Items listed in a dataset

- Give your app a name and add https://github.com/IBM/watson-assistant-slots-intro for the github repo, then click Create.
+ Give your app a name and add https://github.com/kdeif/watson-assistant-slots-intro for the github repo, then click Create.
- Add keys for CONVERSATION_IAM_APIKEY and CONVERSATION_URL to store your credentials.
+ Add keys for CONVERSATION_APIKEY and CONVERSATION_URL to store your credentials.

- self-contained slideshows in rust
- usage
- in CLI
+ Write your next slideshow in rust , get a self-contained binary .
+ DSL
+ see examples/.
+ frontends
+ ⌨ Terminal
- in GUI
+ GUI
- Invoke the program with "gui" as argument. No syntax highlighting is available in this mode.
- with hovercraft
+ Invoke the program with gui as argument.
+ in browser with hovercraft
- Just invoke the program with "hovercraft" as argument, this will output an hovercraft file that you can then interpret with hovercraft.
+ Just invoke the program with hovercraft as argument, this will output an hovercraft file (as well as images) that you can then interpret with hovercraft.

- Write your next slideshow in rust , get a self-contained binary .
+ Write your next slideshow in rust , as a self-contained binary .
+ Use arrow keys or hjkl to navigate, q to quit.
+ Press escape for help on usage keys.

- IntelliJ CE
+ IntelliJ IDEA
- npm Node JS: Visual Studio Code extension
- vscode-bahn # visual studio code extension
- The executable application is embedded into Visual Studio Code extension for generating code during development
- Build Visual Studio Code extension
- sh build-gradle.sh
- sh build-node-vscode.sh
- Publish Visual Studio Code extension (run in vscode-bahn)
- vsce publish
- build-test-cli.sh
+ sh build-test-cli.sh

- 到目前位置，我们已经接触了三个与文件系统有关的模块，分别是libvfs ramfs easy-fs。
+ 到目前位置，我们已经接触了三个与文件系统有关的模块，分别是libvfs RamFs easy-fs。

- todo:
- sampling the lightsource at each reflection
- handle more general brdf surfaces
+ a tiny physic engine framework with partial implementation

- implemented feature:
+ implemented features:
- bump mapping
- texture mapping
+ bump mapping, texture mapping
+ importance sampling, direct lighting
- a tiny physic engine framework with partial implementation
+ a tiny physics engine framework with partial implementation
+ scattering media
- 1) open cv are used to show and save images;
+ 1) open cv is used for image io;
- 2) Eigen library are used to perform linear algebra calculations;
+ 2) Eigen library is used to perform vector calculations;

Task to complete -> From the records above, transcribe exactly the run of lines that opens with the line holding "- sh build-gradle.sh" and closes with the line holding "for image io;", both included.

Your response ->
- sh build-gradle.sh
- sh build-node-vscode.sh
- Publish Visual Studio Code extension (run in vscode-bahn)
- vsce publish
- build-test-cli.sh
+ sh build-test-cli.sh

- 到目前位置，我们已经接触了三个与文件系统有关的模块，分别是libvfs ramfs easy-fs。
+ 到目前位置，我们已经接触了三个与文件系统有关的模块，分别是libvfs RamFs easy-fs。

- todo:
- sampling the lightsource at each reflection
- handle more general brdf surfaces
+ a tiny physic engine framework with partial implementation

- implemented feature:
+ implemented features:
- bump mapping
- texture mapping
+ bump mapping, texture mapping
+ importance sampling, direct lighting
- a tiny physic engine framework with partial implementation
+ a tiny physics engine framework with partial implementation
+ scattering media
- 1) open cv are used to show and save images;
+ 1) open cv is used for image io;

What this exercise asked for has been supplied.